A peine l’entretien était-il paru que pleuvaient déjà sur twitter les protestations de professionnels et d’usagers de santé visiblement piqués au vif, à l’instar de celle du secrétaire général adjoint de l’Union française pour une médecine libre (UFML) - Association, le docteur Emmanuel Zenou, qui s’est fendu d’un : « À quand un stage de bon sens, un DU de clairvoyance, voire un doctorat de gentillesse ? Vraisemblablement, @agnesbuzyn a zappé le module du respect de ses pairs dans son cursus… ». Ailleurs, on pouvait également lire : « Le système de santé, à bout de souffle, ne tient que par la dévotion et l'abnégation des soignants. Dire qu'ils manquent d'empathie, c'est leur cracher à la figure ! » ou encore : « Nos médecins traitant sont majoritairement, à la fois médecin, psychologue, et j'en passe. Ils sont juste débordés! Luttez contre le manque de médecins. Plutôt que de dire des bêtises ».

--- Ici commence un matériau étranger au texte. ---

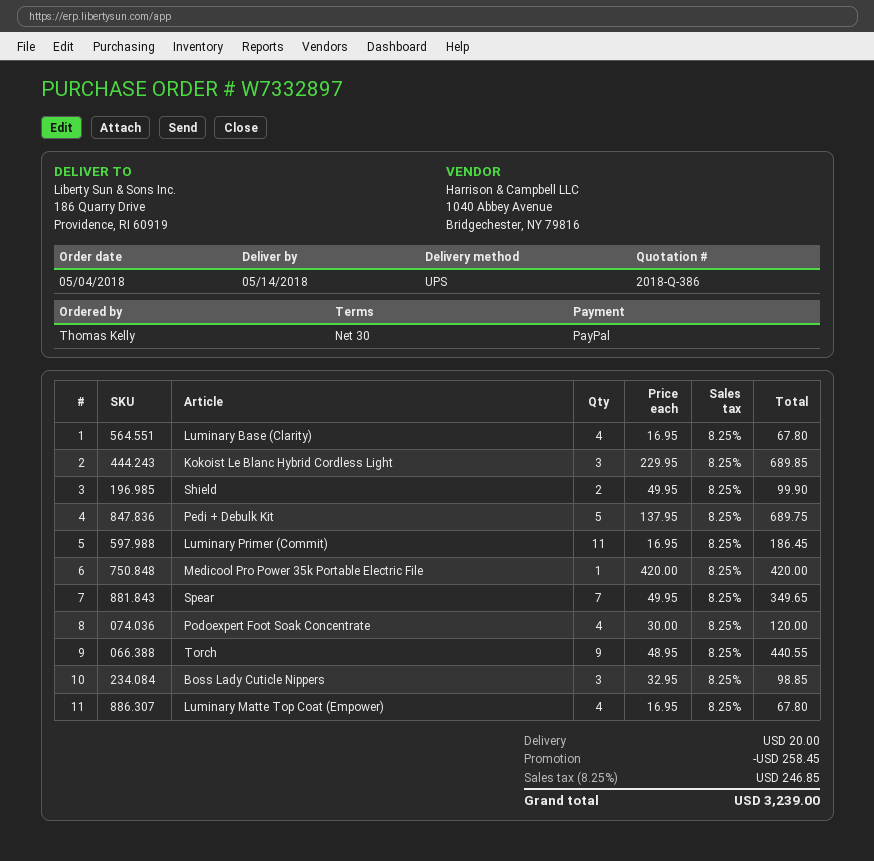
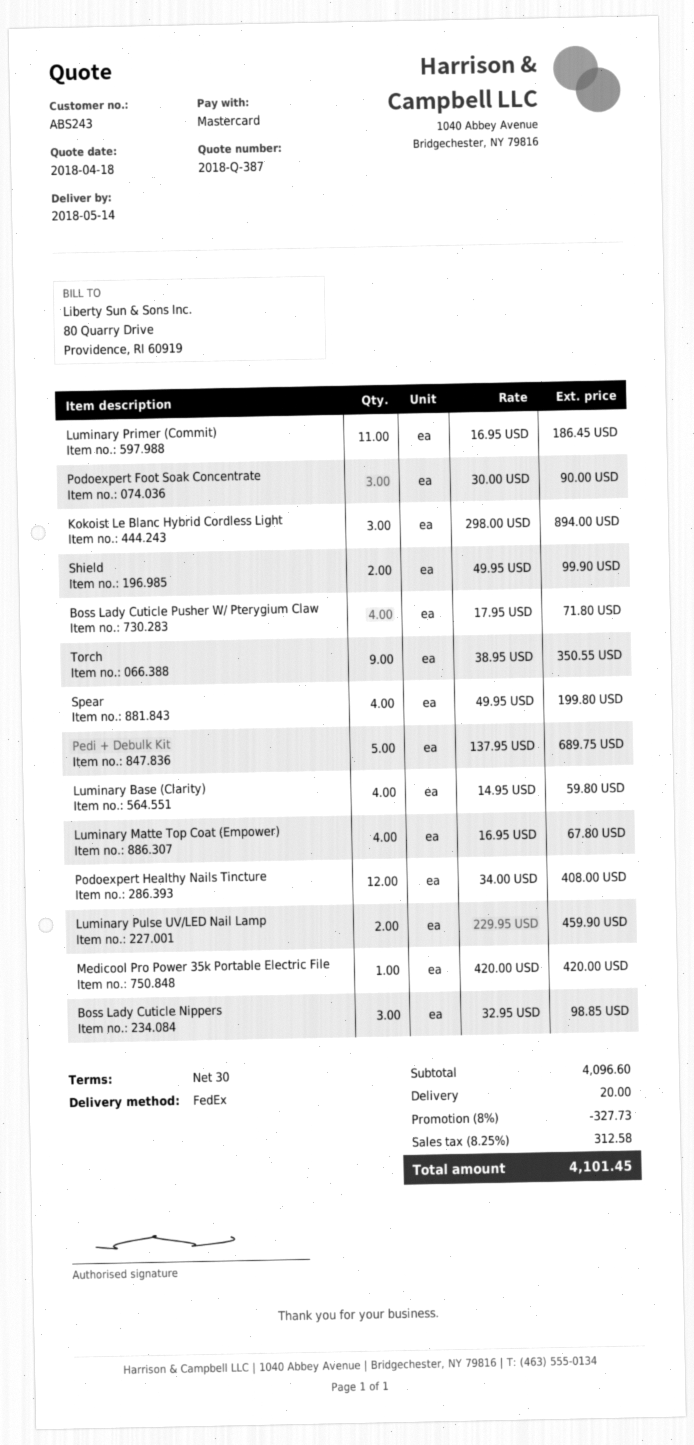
quote number: 2018-Q-386 -> 2018-Q-387
payment method: PayPal -> Mastercard
shipping method: UPS -> FedEx
Luminary Base (Clarity): 4 x 16.95 = 67.80 -> 4 x 14.95 = 59.80
Kokoist Le Blanc Hybrid Cordless Light: 3 x 229.95 = 689.85 -> 3 x 298.00 = 894.00
Spear: 7 x 49.95 = 349.65 -> 4 x 49.95 = 199.80
Podoexpert Foot Soak Concentrate: 4 x 30.00 = 120.00 -> 3 x 30.00 = 90.00
Torch: 9 x 48.95 = 440.55 -> 9 x 38.95 = 350.55
Boss Lady Cuticle Pusher W/ Pterygium Claw: none -> 4 x 17.95 = 71.80
Podoexpert Healthy Nails Tincture: none -> 12 x 34.00 = 408.00
Luminary Pulse UV/LED Nail Lamp: none -> 2 x 229.95 = 459.90
discount: 258.45 -> 327.73
tax: 8.25% = 246.85 -> 8.25% = 312.58
total: 3239.00 -> 4101.45

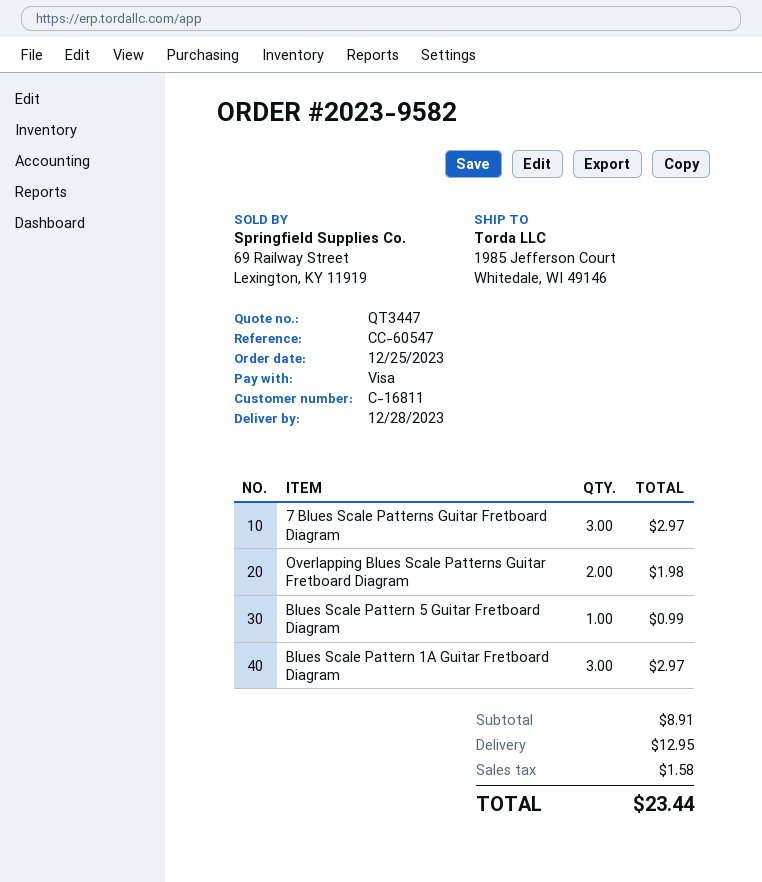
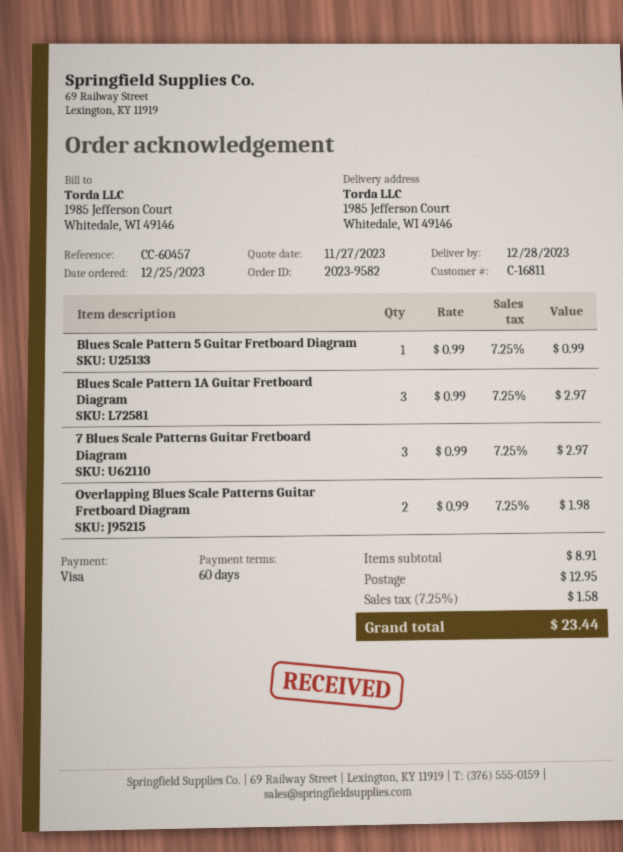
reference: CC-60547 -> CC-60457

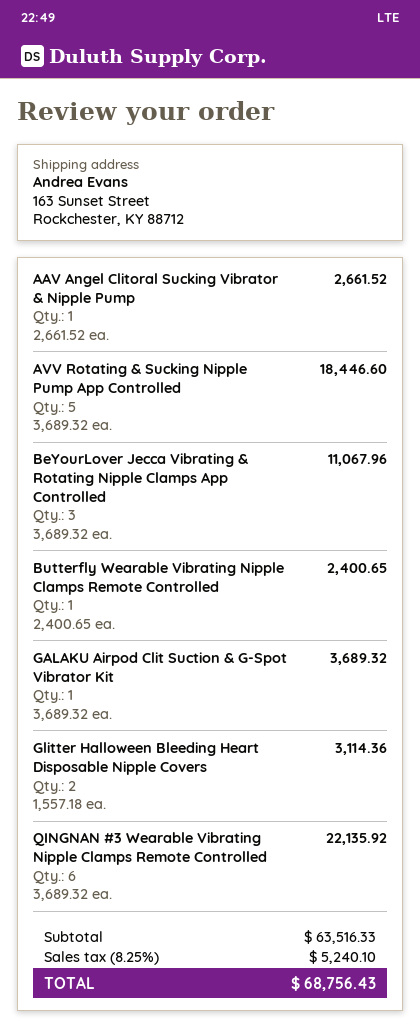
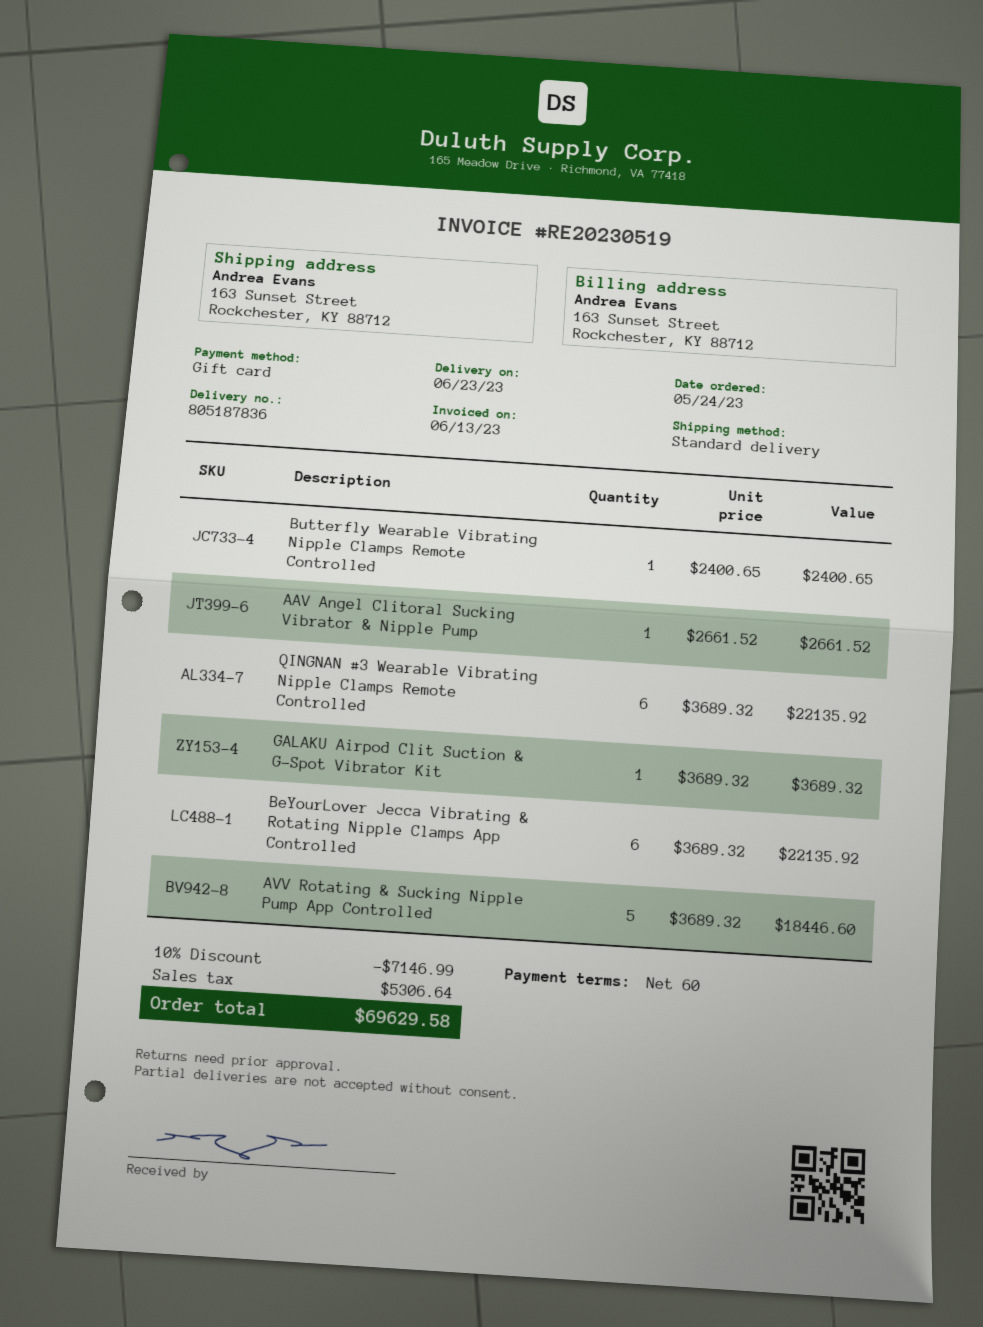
BeYourLover Jecca Vibrating & Rotating Nipple Clamps App Controlled: 3 x 3689.32 = 11067.96 -> 6 x 3689.32 = 22135.92
Glitter Halloween Bleeding Heart Disposable Nipple Covers: 2 x 1557.18 = 3114.36 -> none
discount: none -> 10% = 7146.99
tax: 5240.10 -> 5306.64
total: 68756.43 -> 69629.58

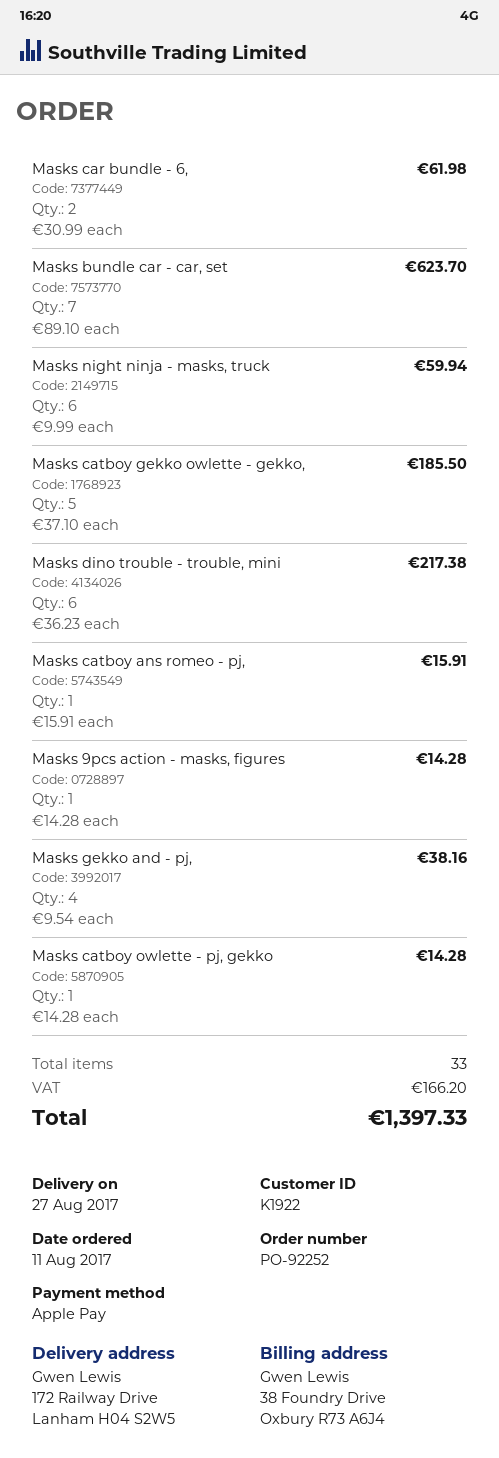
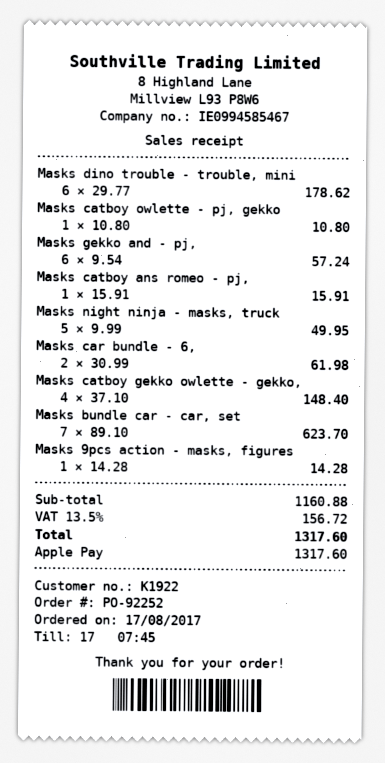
order date: 2017-08-11 -> 2017-08-17
Masks night ninja - masks, truck: 6 x 9.99 = 59.94 -> 5 x 9.99 = 49.95
Masks catboy gekko owlette - gekko,: 5 x 37.10 = 185.50 -> 4 x 37.10 = 148.40
Masks dino trouble - trouble, mini: 6 x 36.23 = 217.38 -> 6 x 29.77 = 178.62
Masks gekko and - pj,: 4 x 9.54 = 38.16 -> 6 x 9.54 = 57.24
Masks catboy owlette - pj, gekko: 1 x 14.28 = 14.28 -> 1 x 10.80 = 10.80
tax: 166.20 -> 156.72
total: 1397.33 -> 1317.60

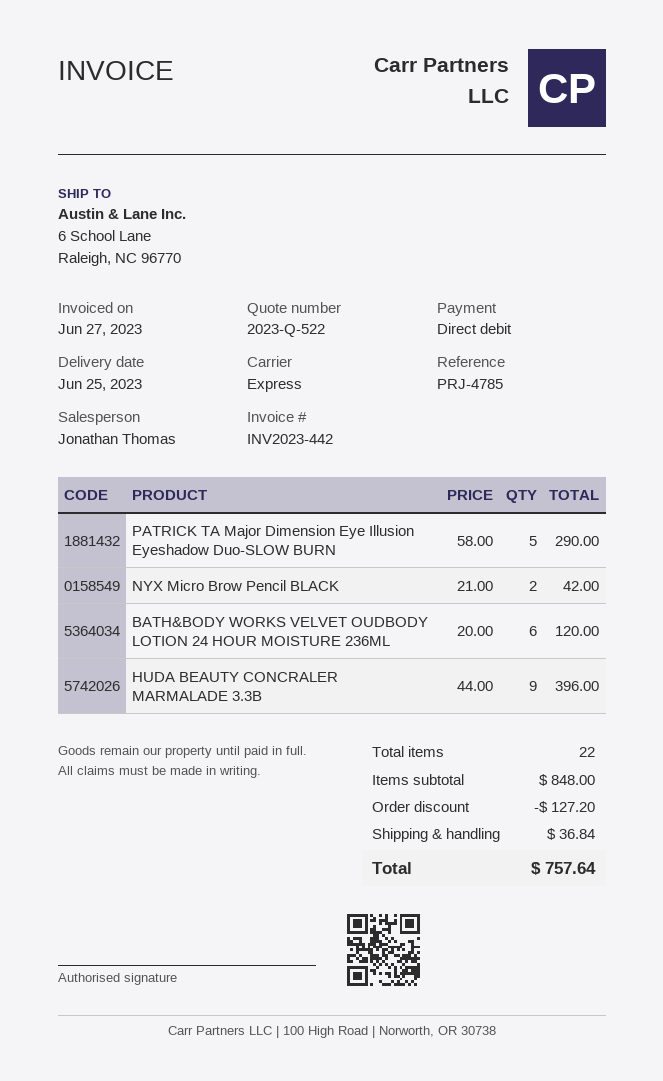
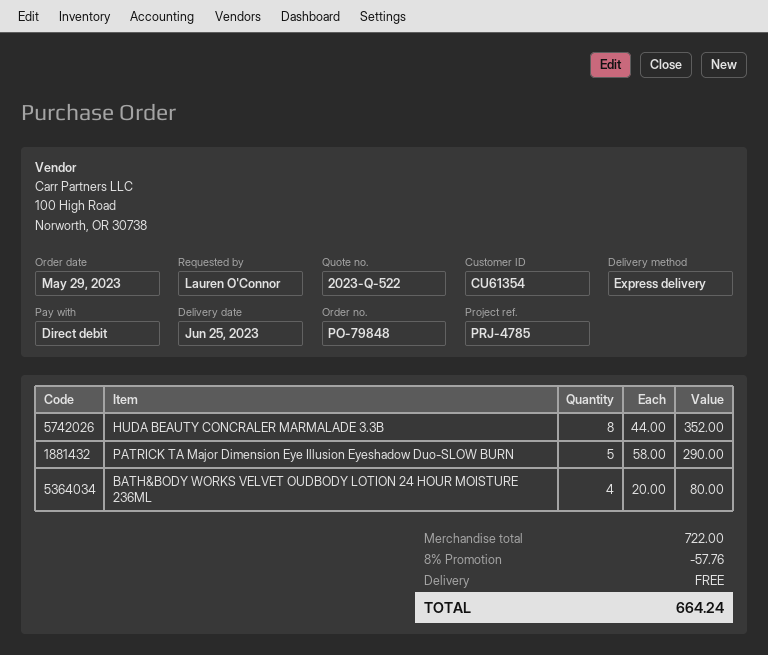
NYX Micro Brow Pencil BLACK: 2 x 21.00 = 42.00 -> none
BATH&BODY WORKS VELVET OUDBODY LOTION 24 HOUR MOISTURE 236ML: 6 x 20.00 = 120.00 -> 4 x 20.00 = 80.00
HUDA BEAUTY CONCRALER MARMALADE 3.3B: 9 x 44.00 = 396.00 -> 8 x 44.00 = 352.00
subtotal: 848.00 -> 722.00
discount: 127.20 -> 57.76
shipping: 36.84 -> 0.00
total: 757.64 -> 664.24

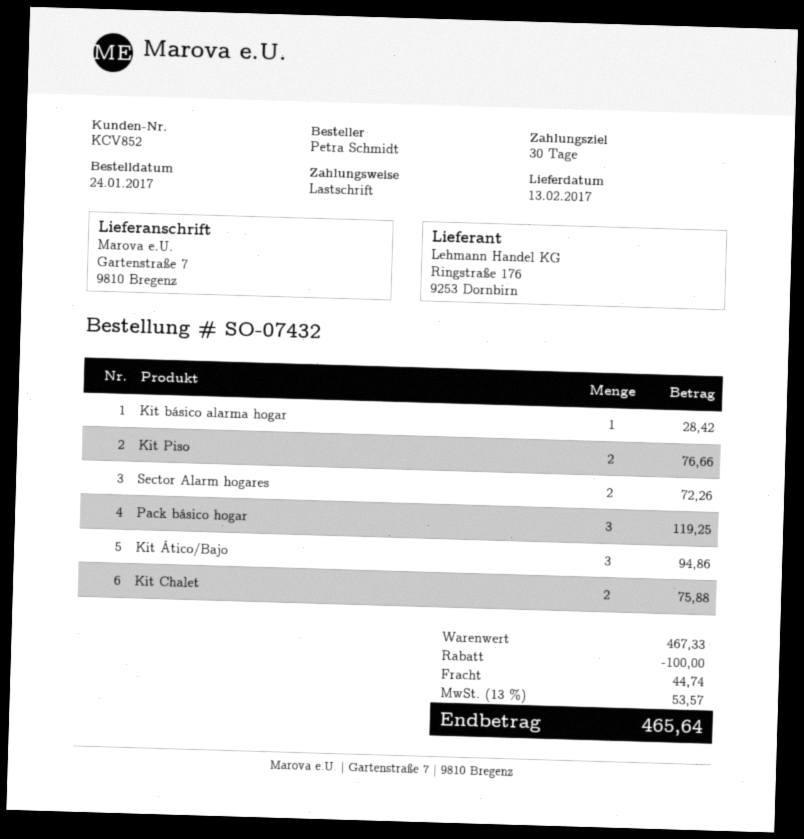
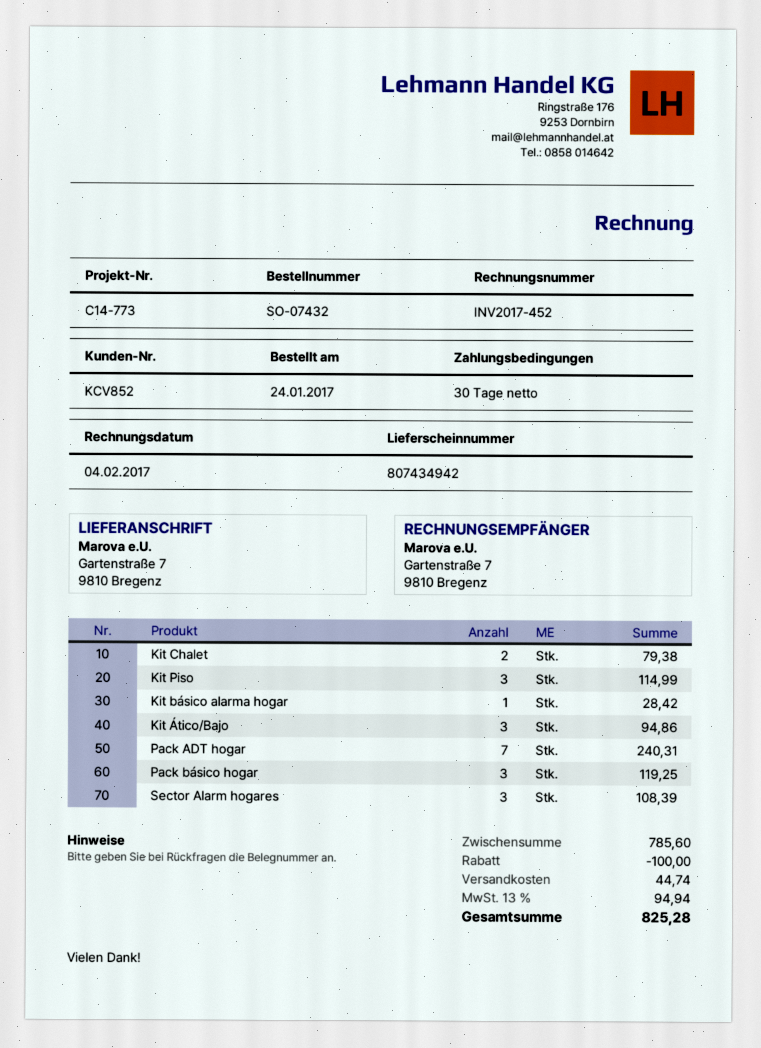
Kit Piso: 2 for 76.66 -> 3 for 114.99
Sector Alarm hogares: 2 for 72.26 -> 3 for 108.39
Kit Chalet: 2 for 75.88 -> 2 for 79.38
Pack ADT hogar: none -> 7 for 240.31
subtotal: 467.33 -> 785.60
tax: 13% = 53.57 -> 13% = 94.94
total: 465.64 -> 825.28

Un système de formation déshumanisant
Puisque la ministre évoque la question de la formation des médecins, c’est précisément sur ce point qu’a choisi de lui répondre le docteur Dominique Thiers-Bautrant, gynécologue obstétricienne à Aix-en-Provence, dans un billet d’humeur publié sur les sites de la Fédération des médecins de France (FMF) et de l’UFML-Syndicat. Ironisant sur la proposition d’Agnès Buzyn de créer « une certification d’empathie, des professeurs d’empathie, des tests d’empathie », elle se demande à quel moment du cursus des études médicales un tel enseignement pourrait être dispensé. Visiblement pas en Première année des études en santé (PACES), « cette moulinette à étudiants à qui on demande d’apprendre par cœur et de recracher des milliers de data dont plus de la moitié sont parfaitement inutiles au métier de soin ».Plus tard dans la formation, quand « vient le temps du lent et laborieux apprentissage des pathologies […] mais aussi des stages hospitaliers dont l’encadrement est très aléatoire, assez souvent maltraitant, sexiste » ? Le Dr Thiers-Bautrant doute également que l’empathie y ait une place de choix. Enfin vient l’Examen classant national (ECN), pour lequel « la préparation se fait dans une angoisse extrême, au sein de facultés où bienveillance et empathie sont loin d’être des valeurs phares ». Bref : « La fac n’est pas un lieu de bienveillance, mais de contrôle et de sanctions ». Dans ce cadre où « on désapprend [les] qualités humaines pour les remplacer par des technique de management… », la gynécologue est persuadée que ces étudiants sont obligés d’avoir « la foi en leur futur métier chevillée au corps » et que l’empathie fait « partie intégrante de leur âme dans l’immense majorité des cas ». Plus qu’à tous ces jeunes, ce serait finalement « aux institutions, aux dirigeants qu’il [faudrait] enseigner l’empathie » et « cesser les gouvernances maltraitantes qui génèrent des maltraitants et brisent les vocations ».